Segment Start: SOURCE DATA

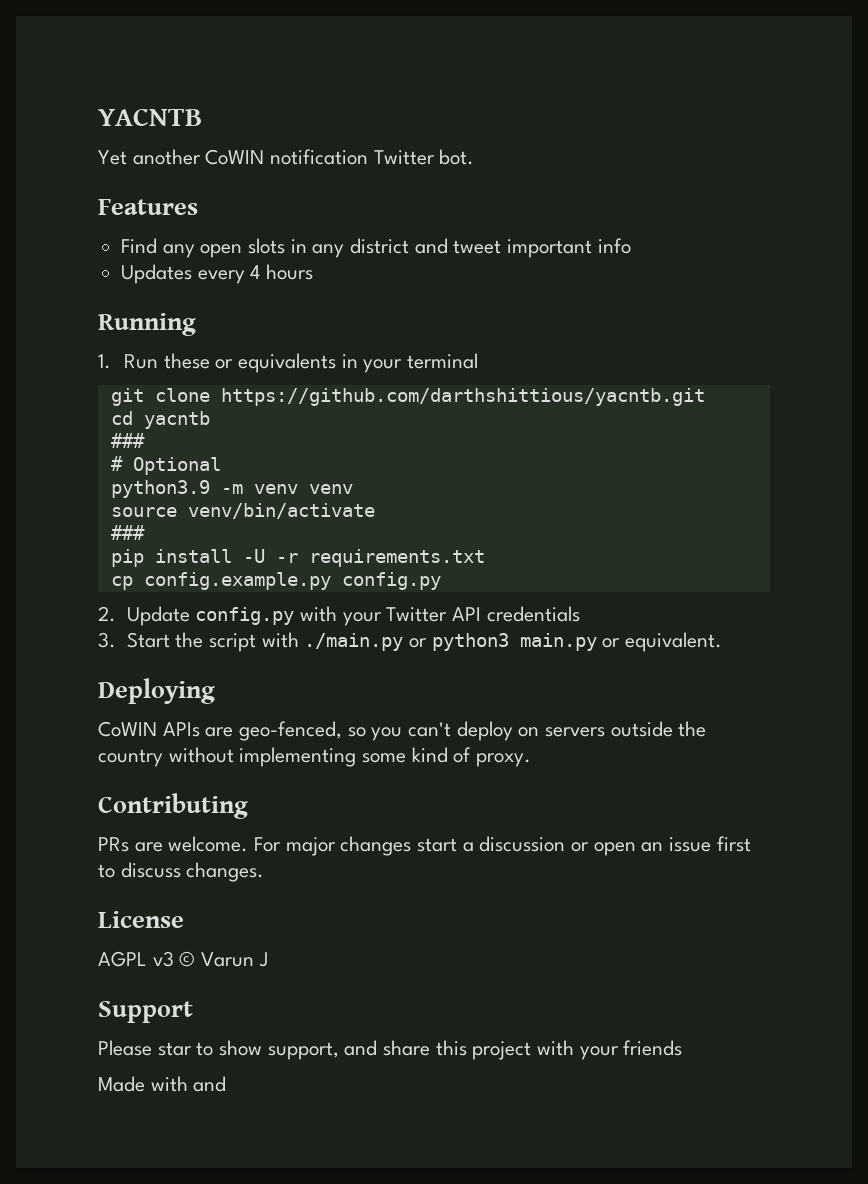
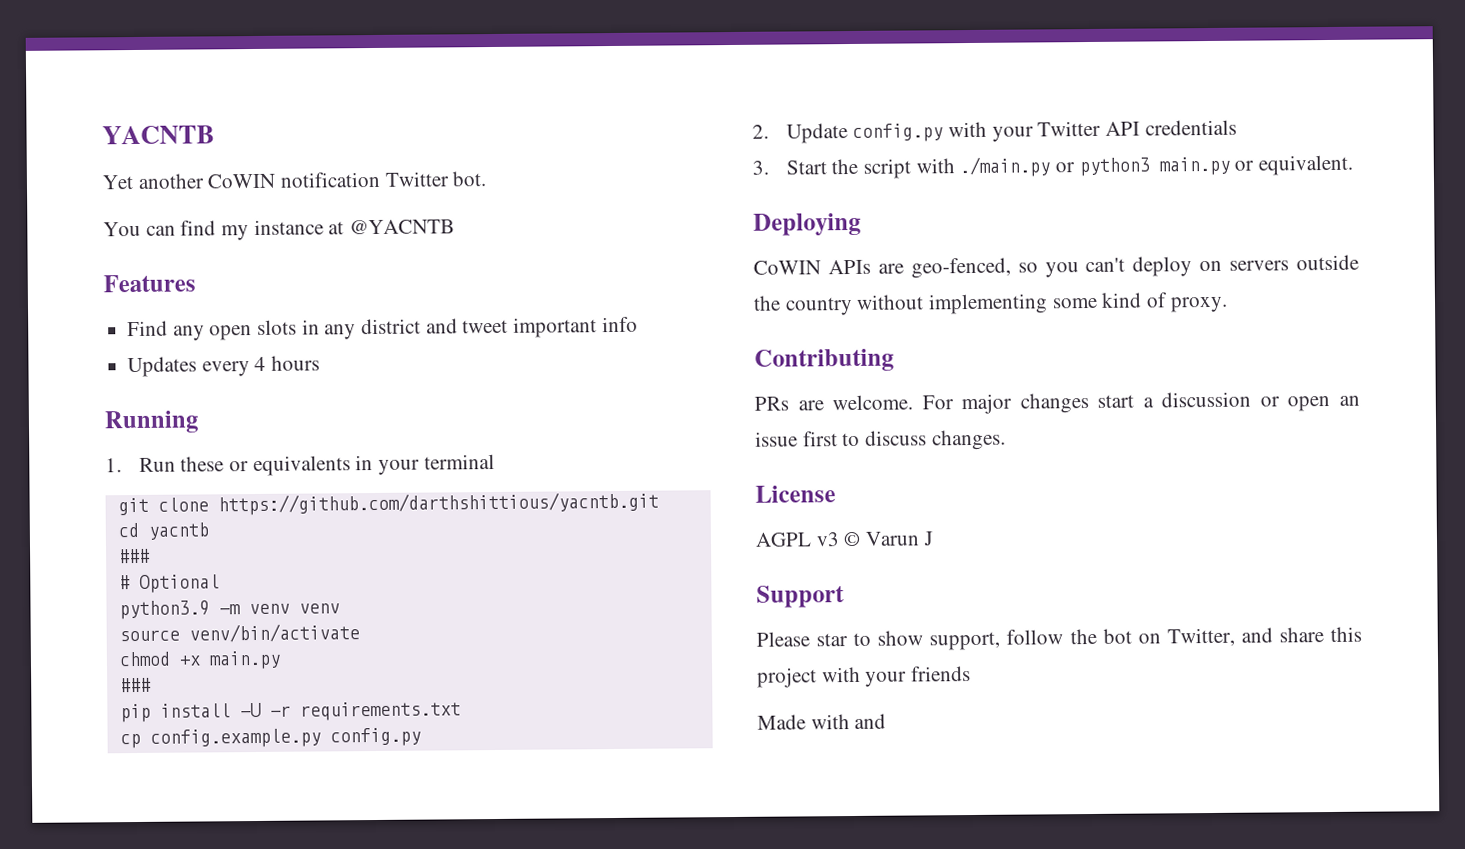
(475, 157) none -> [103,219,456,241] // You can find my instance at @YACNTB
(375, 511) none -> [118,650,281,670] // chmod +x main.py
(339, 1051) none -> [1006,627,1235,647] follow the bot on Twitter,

Segment End: SOURCE DATA
Segment Start: SOURCE DATA

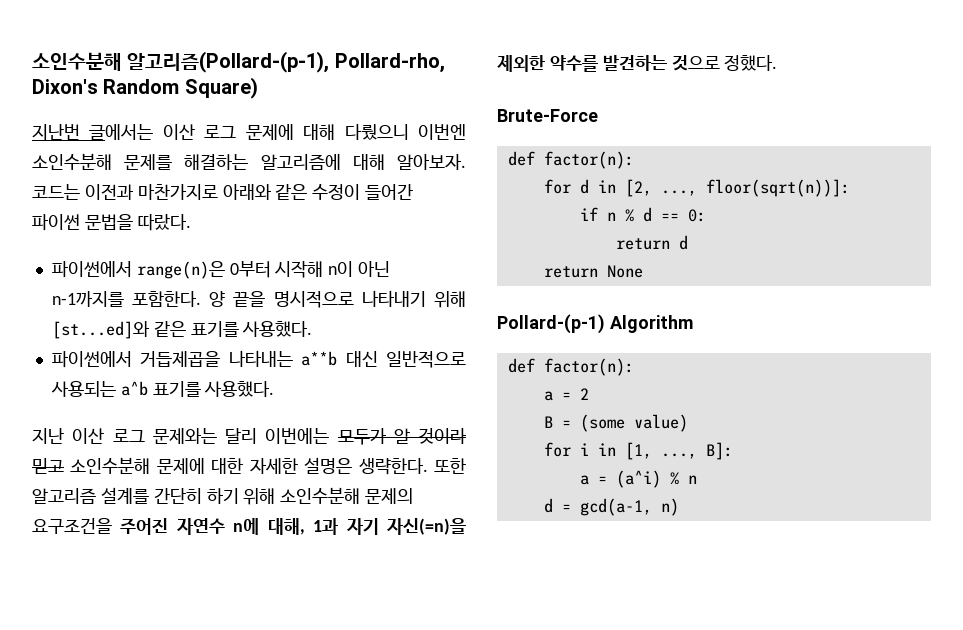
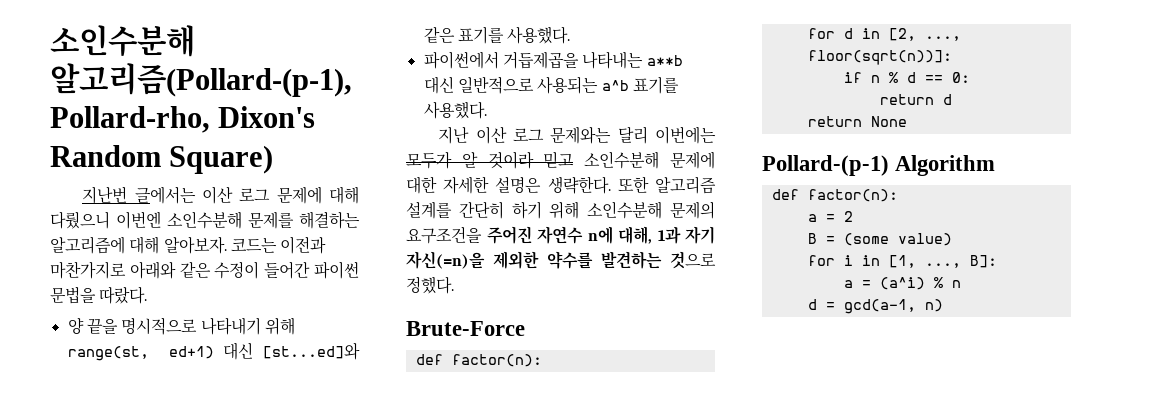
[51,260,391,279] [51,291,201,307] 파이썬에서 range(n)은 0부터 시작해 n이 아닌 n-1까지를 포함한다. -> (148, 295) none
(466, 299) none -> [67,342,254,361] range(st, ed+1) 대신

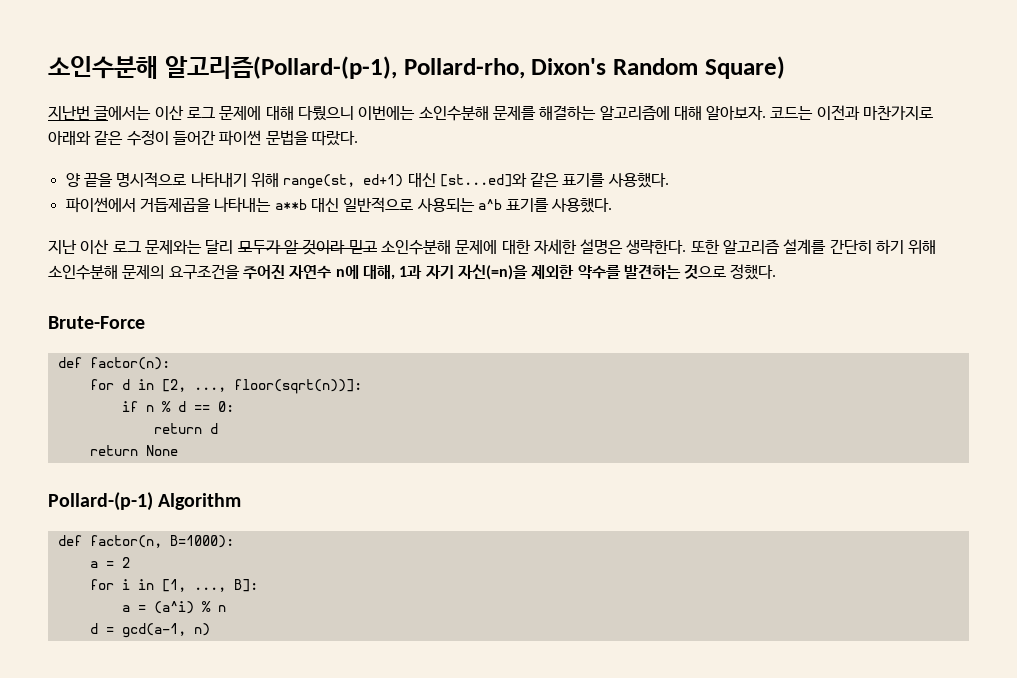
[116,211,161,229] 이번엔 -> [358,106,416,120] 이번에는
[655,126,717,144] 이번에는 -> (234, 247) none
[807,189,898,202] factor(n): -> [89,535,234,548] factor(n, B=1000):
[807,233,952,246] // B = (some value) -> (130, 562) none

Segment End: SOURCE DATA

### [AIM OF THE EXERCISE]
Starting at the line above that holds "(375, 511) none" and ending at the line that holds "(339, 1051) none", transcribe each line exactly and include no other lines.

### [RESPONSE BOX]
(375, 511) none -> [118,650,281,670] // chmod +x main.py
(339, 1051) none -> [1006,627,1235,647] follow the bot on Twitter,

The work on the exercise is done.